Re: [PATCH v2 1/2] tools/memory-model: Unify UNLOCK+LOCK pairings to po-unlock-lock-po

From: Jonas Oberhauser
Date: Fri Jan 27 2023 - 10:58:29 EST

Next message: Zenghui Yu: "Re: [PATCH v3 4/4] KVM: arm64: Allow no running vcpu on saving vgic3 pending table"
Previous message: Doug Anderson: "Re: [PATCH] drm/mediatek: Remove dependency on GEM DMA helper"
In reply to: Paul E. McKenney: "Re: [PATCH v2 1/2] tools/memory-model: Unify UNLOCK+LOCK pairings to po-unlock-lock-po"
Next in thread: Paul E. McKenney: "Re: [PATCH v2 1/2] tools/memory-model: Unify UNLOCK+LOCK pairings to po-unlock-lock-po"
Messages sorted by: [ date ] [ thread ] [ subject ] [ author ]

On 1/27/2023 4:13 PM, Paul E. McKenney wrote:

On Fri, Jan 27, 2023 at 02:18:41PM +0100, Jonas Oberhauser wrote:

On 1/27/2023 12:21 AM, Paul E. McKenney wrote:

On Thu, Jan 26, 2023 at 12:08:28PM -0800, Paul E. McKenney wrote:

On Thu, Jan 26, 2023 at 11:36:51AM -0500, Alan Stern wrote:

On Thu, Jan 26, 2023 at 02:46:03PM +0100, Jonas Oberhauser wrote:

LKMM uses two relations for talking about UNLOCK+LOCK pairings:

1) po-unlock-lock-po, which handles UNLOCK+LOCK pairings
on the same CPU or immediate lock handovers on the same
lock variable

2) po;[UL];(co|po);[LKW];po, which handles UNLOCK+LOCK pairs
literally as described in rcupdate.h#L1002, i.e., even
after a sequence of handovers on the same lock variable.

The latter relation is used only once, to provide the guarantee
defined in rcupdate.h#L1002 by smp_mb__after_unlock_lock(), which
makes any UNLOCK+LOCK pair followed by the fence behave like a full
barrier.

This patch drops this use in favor of using po-unlock-lock-po
everywhere, which unifies the way the model talks about UNLOCK+LOCK
pairings.

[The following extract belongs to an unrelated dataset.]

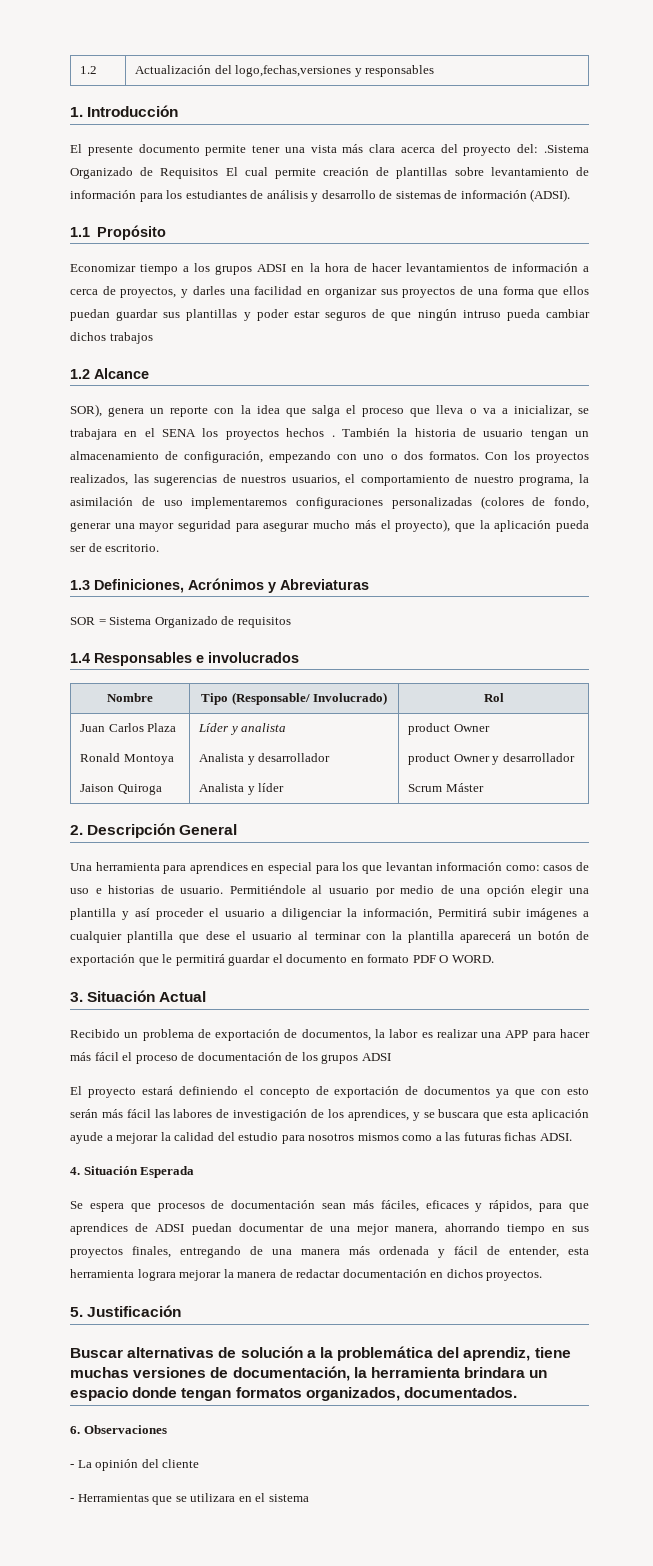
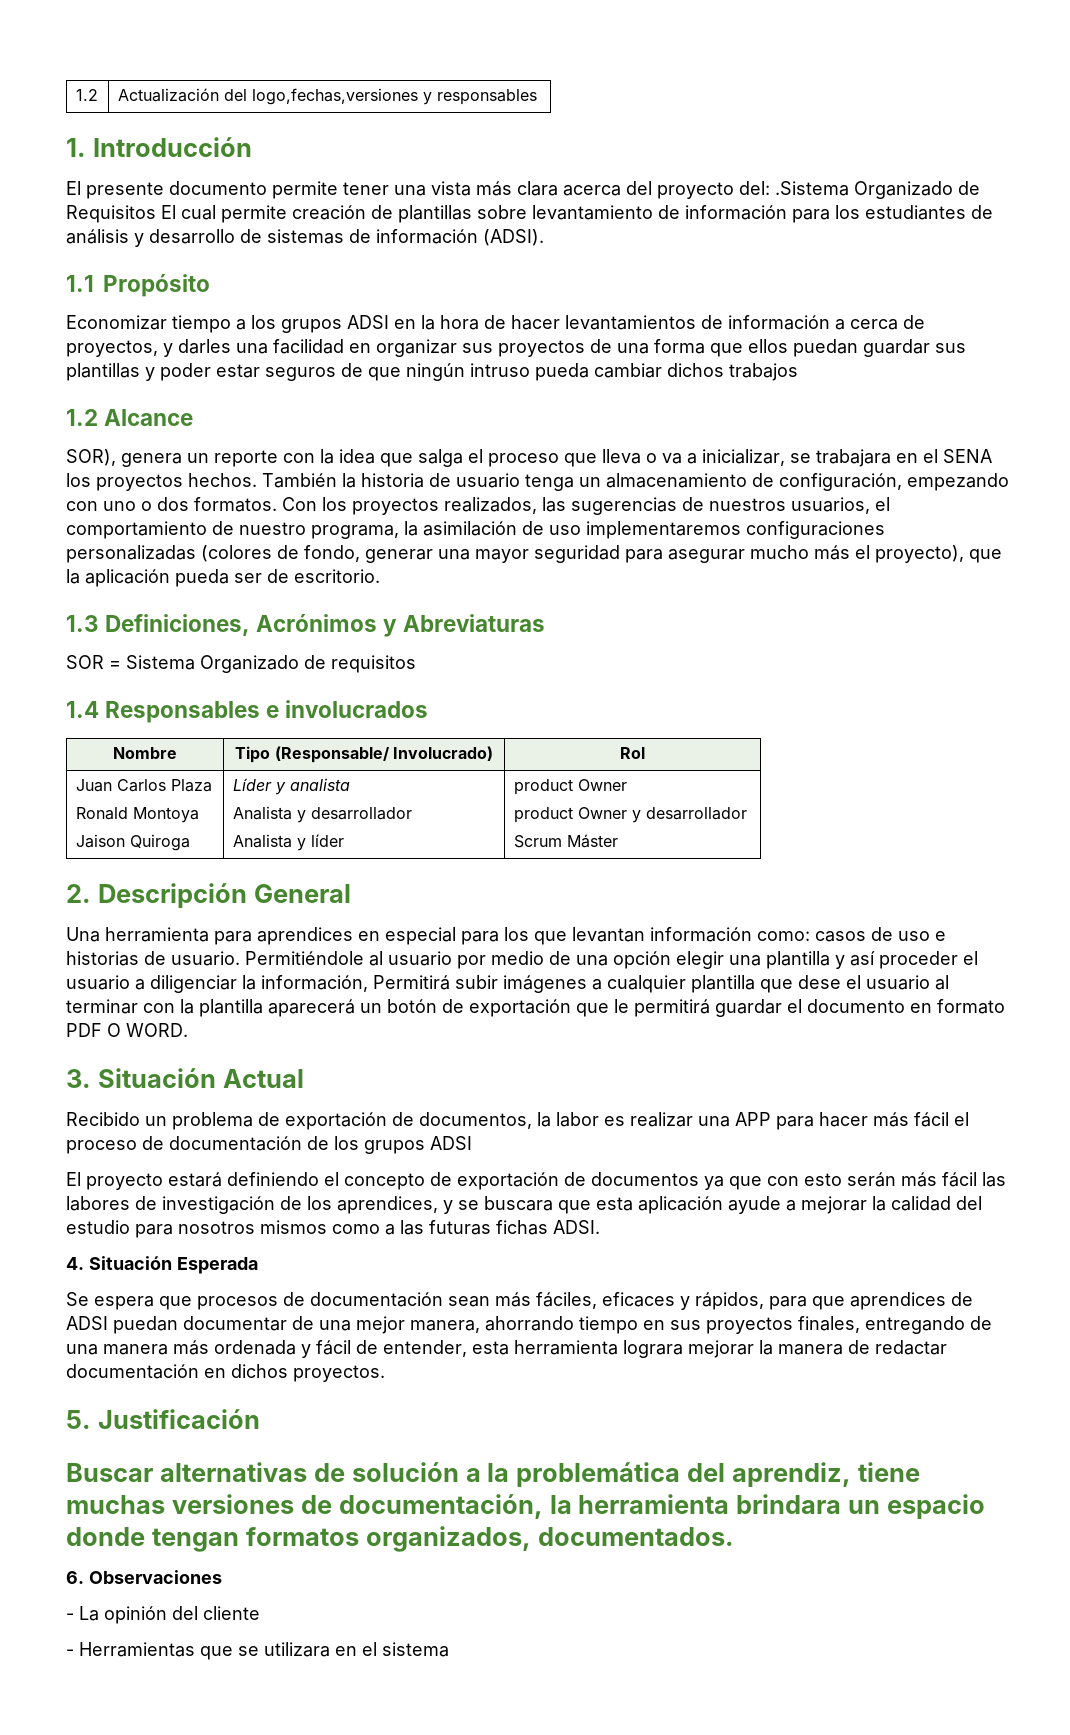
- SOR), genera un reporte con la idea que salga el proceso que lleva o va a inicializar, se trabajara en el SENA los proyectos hechos .
+ SOR), genera un reporte con la idea que salga el proceso que lleva o va a inicializar, se trabajara en el SENA los proyectos hechos.
- También la historia de usuario tengan un almacenamiento de configuración, empezando con uno o dos formatos.
+ También la historia de usuario tenga un almacenamiento de configuración, empezando con uno o dos formatos.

At first glance this seems to weaken the guarantee given
by LKMM: When considering a long sequence of lock handovers
such as below, where P0 hands the lock to P1, which hands it to P2,
which finally executes such an after_unlock_lock fence, the mb
relation currently links any stores in the critical section of P0
to instructions P2 executes after its fence, but not so after the
patch.

P0(int *x, int *y, spinlock_t *mylock)
{
spin_lock(mylock);
WRITE_ONCE(*x, 2);
spin_unlock(mylock);
WRITE_ONCE(*y, 1);
}

P1(int *y, int *z, spinlock_t *mylock)
{
int r0 = READ_ONCE(*y); // reads 1
spin_lock(mylock);
spin_unlock(mylock);
WRITE_ONCE(*z,1);
}

P2(int *z, int *d, spinlock_t *mylock)
{
int r1 = READ_ONCE(*z); // reads 1
spin_lock(mylock);
spin_unlock(mylock);
smp_mb__after_unlock_lock();
WRITE_ONCE(*d,1);
}

P3(int *x, int *d)
{
WRITE_ONCE(*d,2);
smp_mb();
WRITE_ONCE(*x,1);
}

exists (1:r0=1 /\ 2:r1=1 /\ x=2 /\ d=2)

Nevertheless, the ordering guarantee given in rcupdate.h is actually
not weakened. This is because the unlock operations along the
sequence of handovers are A-cumulative fences. They ensure that any
stores that propagate to the CPU performing the first unlock
operation in the sequence must also propagate to every CPU that
performs a subsequent lock operation in the sequence. Therefore any
such stores will also be ordered correctly by the fence even if only
the final handover is considered a full barrier.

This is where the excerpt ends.